Un mois après s'être engagées à limiter les frais bancaires pour les plus fragiles, les banques françaises sont à nouveau pointées du doigt sur ce terrain par deux associations qui dénoncent, enquête à l'appui, la persistance de pratiques jugées abusives.
Chose rare, ces accusations ont été jugées suffisamment sérieuses pour que le ministre de l'Economie et des Finances, Bruno Le Maire, réagisse le jour-même par communiqué de presse.
"Ces révélations sont préoccupantes et méritent d'être tirées au clair. J'ai interrogé dès hier la fédération française bancaire afin de faire la lumière sur ces pratiques et saisirai dans les prochaines heures l'ACPR", l'autorité de supervision du secteur, a fait savoir M. Le Maire.
"Les banques doivent savoir que, si ces pratiques étaient avérées, elles seront sanctionnées et que des dispositions législatives seront adoptées dans les plus brefs délais", met en garde le ministre.
Ces déclarations interviennent après la présentation jeudi matin d'une étude réalisée par l'association 60 millions de consommateurs et l'Union nationale des associations familiales (Unaf), qui révèlent "la mise en place récente d'un système de facturation à l'encontre des clients qui connaissent des difficultés financières dans au moins deux grands réseaux bancaires français".
Dans le détail, les deux associations reprochent aux réseaux Caisse d'Epargne et Banque Populaire d'avoir adopté en novembre 2017 une nouvelle procédure de traitement des opérations sur comptes courants pénalisante pour les clients en difficulté.
"Dès lors que le compte termine la journée au-delà du découvert autorisé, toutes les opérations de cette journée font l'objet d'une commission de huit euros, y compris celles qui ont eu lieu lorsque le compte était créditeur", affirment les associations, sur la base de témoignages de clients mécontents mais également de conseillers bancaires dans les réseaux.
"Des pratiques similaires ont été constatées au Crédit Mutuel", ajoutent les deux associations, qui contestent la légalité de ces pratiques et appellent les autorités de contrôle à se prononcer sur leur bien-fondé.

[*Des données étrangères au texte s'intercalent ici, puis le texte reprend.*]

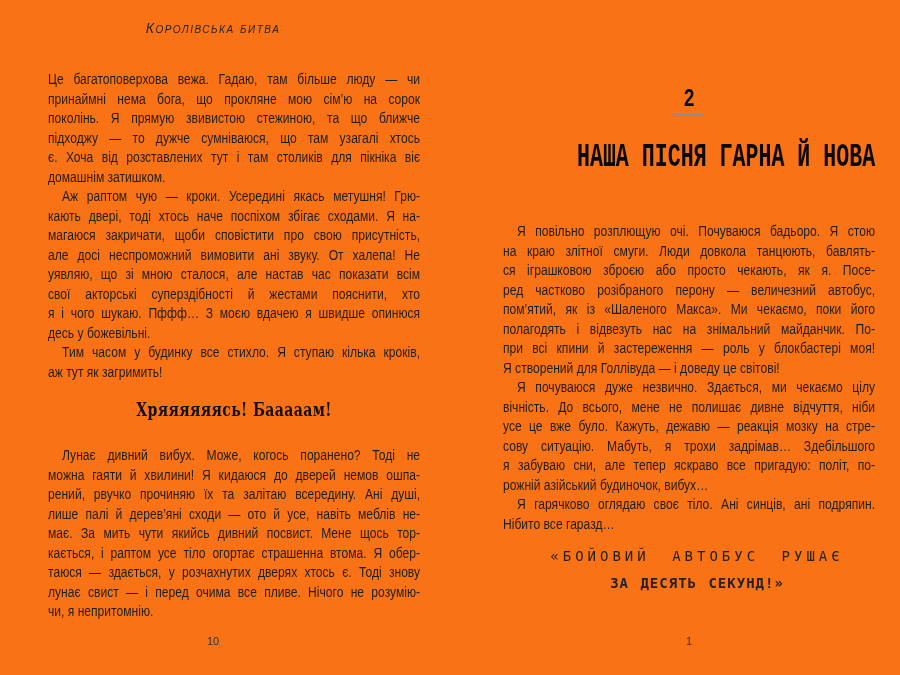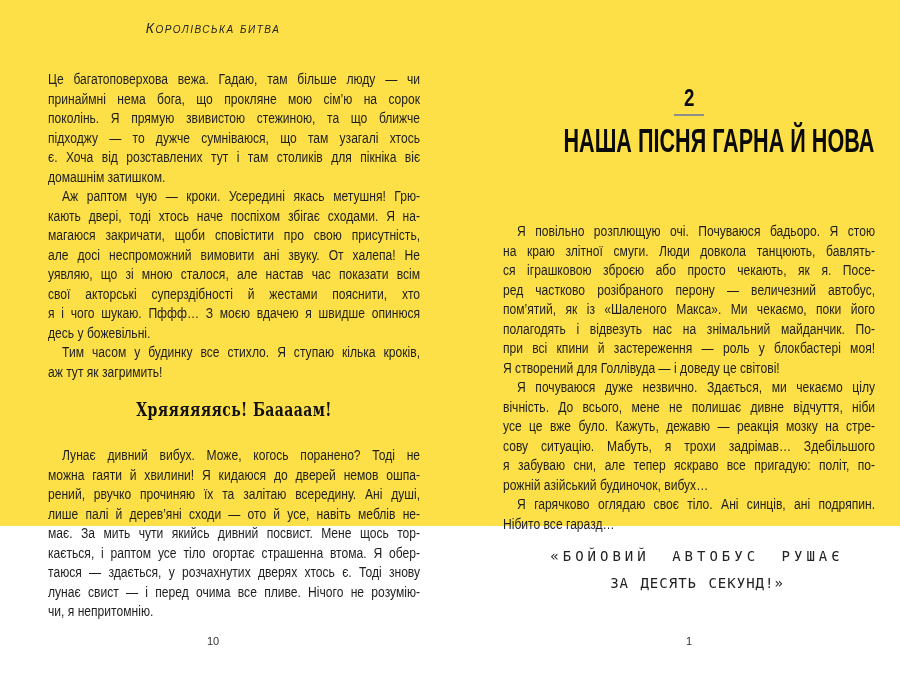--- a/index.html
+++ b/index.html
@@ -8,7 +8,7 @@
     font-family:"Liberation Sans","DejaVu Sans",sans-serif;color:#1e1e1e;
     -webkit-font-smoothing:antialiased;
   }
-  .book{position:relative;width:900px;height:526px;background:#fde047;}
+  .book{position:relative;width:900px;height:675px;background:#f97316;}
   .page{position:absolute;top:0;height:675px;}
   .page-left{left:48px;width:372px;}
   .page-right{left:503px;width:372px;}

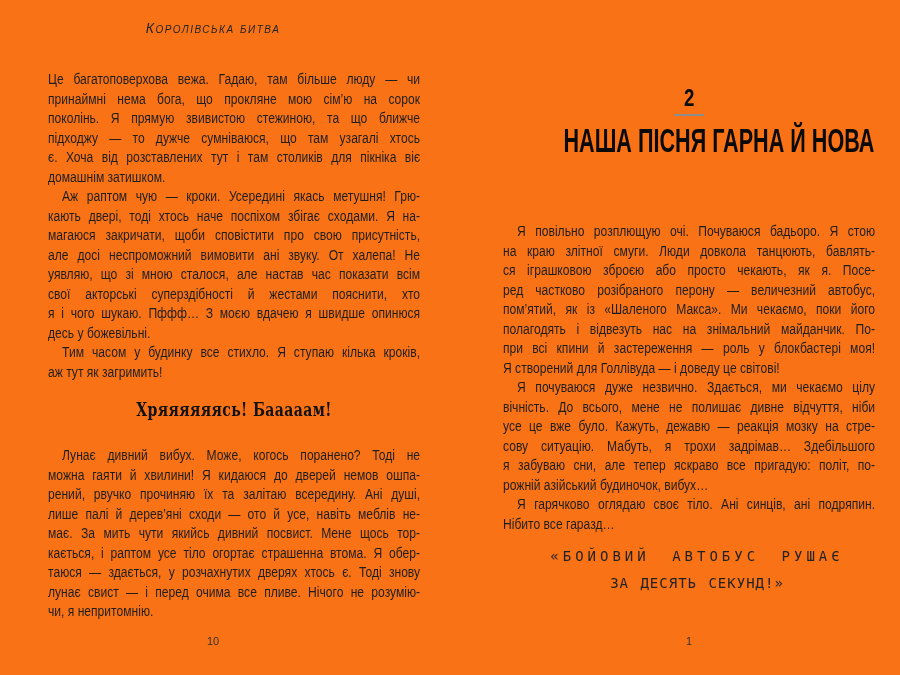--- a/index.html
+++ b/index.html
@@ -45,8 +45,9 @@
   }
   .chapter-rule{width:30px;height:2px;background:#8d8d8d;margin:4px auto 0 auto;}
   .chapter-title{
-    position:absolute;top:122px;left:0;width:372px;text-align:center;margin:0;
+    position:absolute;top:122px;left:0;width:372px;text-align:center;margin:16px;
     white-space:nowrap;
+    font-family:Liberation Mono, monospace;
   }
   .chapter-title span{
     display:inline-block;font-weight:bold;font-size:30px;line-height:32px;

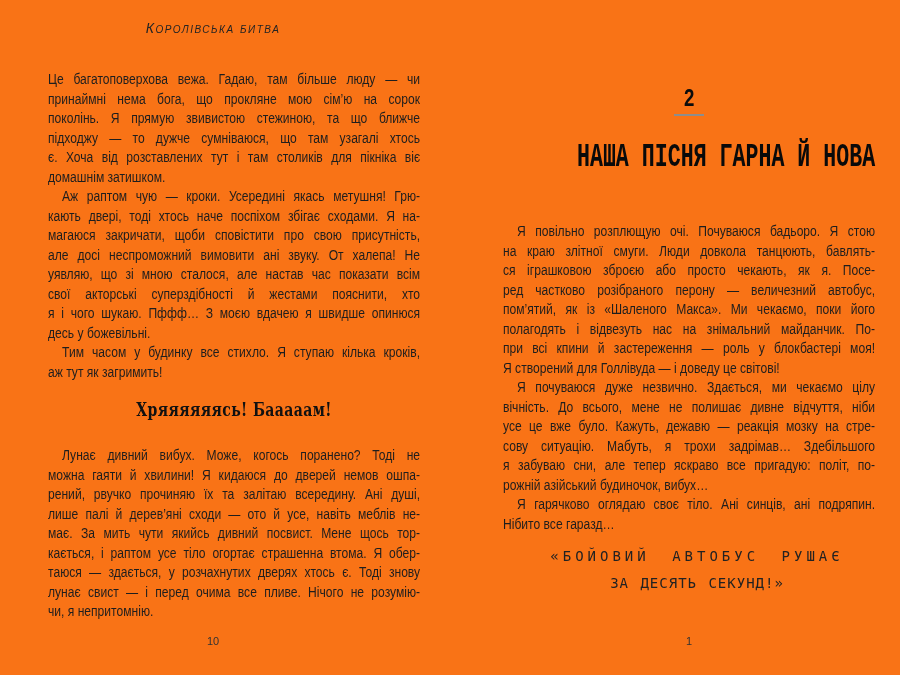--- a/index.html
+++ b/index.html
@@ -60,7 +60,7 @@
     font-size:14px;line-height:27px;color:#222;
   }
   .ann-line-1{letter-spacing:4px;word-spacing:10px;}
-  .ann-line-2{letter-spacing:1px;word-spacing:2px;}
+  .ann-line-2{letter-spacing:1px;word-spacing:2px;font-weight:bold;}
 
   .page-number{
     position:absolute;top:635px;font-size:11px;color:#333;text-align:center;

L'an passé, une précédente étude de 60 millions de consommateurs et de l'Unaf avait estimé que les banques françaises avaient dégagé en 2016 jusqu'à 6,5 milliards d'euros de chiffre d'affaires grâce aux seuls frais d'incident bancaire.
- La Fédération bancaire est "attentive" -
Interrogé par l'AFP, un porte-parole du groupe BPCE, réunion des réseaux Banque Populaire et Caisse d'Epargne, a précisé que "le système de tarification des commissions actuellement en place dans les Banques Populaires et les Caisses d'Epargne est légal, plafonné et porté à la connaissance de chaque client".
"Les commissions d'intervention font l'objet d'un plafonnement et sont limitées à 10 (interventions) par mois (soit 80 euros au maximum, ndlr), et à 5 par mois pour les clients les plus fragiles. Lorsque le client est en solde positif à la fin de la journée, même s'il a été en débit pendant la journée, il ne supporte aucun frais. Et si le solde est négatif en fin de journée, l'ensemble des mouvements basculent dans un traitement particulier afin de décider des opérations à régler en priorité", a ajouté ce porte-parole.
De son côté, un porte-parole du groupe Crédit Mutuel a affirmé que la banque n'avait pas "été saisie de plaintes de ce type par les clients", mais que celle-ci avait questionné les services en charge des traitements informatiques sur les règles qui sont appliquées" après avoir pris connaissance de ces informations.
De son côté, la Fédération bancaire française a déclaré avoir "pris connaissance des questions soulevées par des associations de consommateurs sur certaines modalités techniques de prélèvement des commissions d'intervention" et être "attentive à ces sujets qui touchent la vie quotidienne de ses clients".
Il n'en reste pas moins que ces accusations font tâche, trois semaines à peine après que les établissements bancaires français s'étaient solennellemnent engagés lors d'une conférence de presse à Bercy à limiter les frais d'incident bancaire pour les plus démunis, et à faire davantage de prévention pour prévenir les situations susceptibles de déclencher des coûts supplémentaires pour les clients.
En vertu de cet accord, qui se base sur un engagement volontaire des banques, les frais d'incidents bancaires ne doivent plus dépasser 20 euros par mois et 200 euros par an.
"Certains réseaux ne conseillent quasiment jamais (l'offre spécifique) aux clients en difficulté, ni ne la mettent en avant sur leur site internet", tancent toutefois 60 millions de consommateurs et l'Unaf, plaidant pour que les autorités détaillent de manière nominative les pratiques des banques en la matière.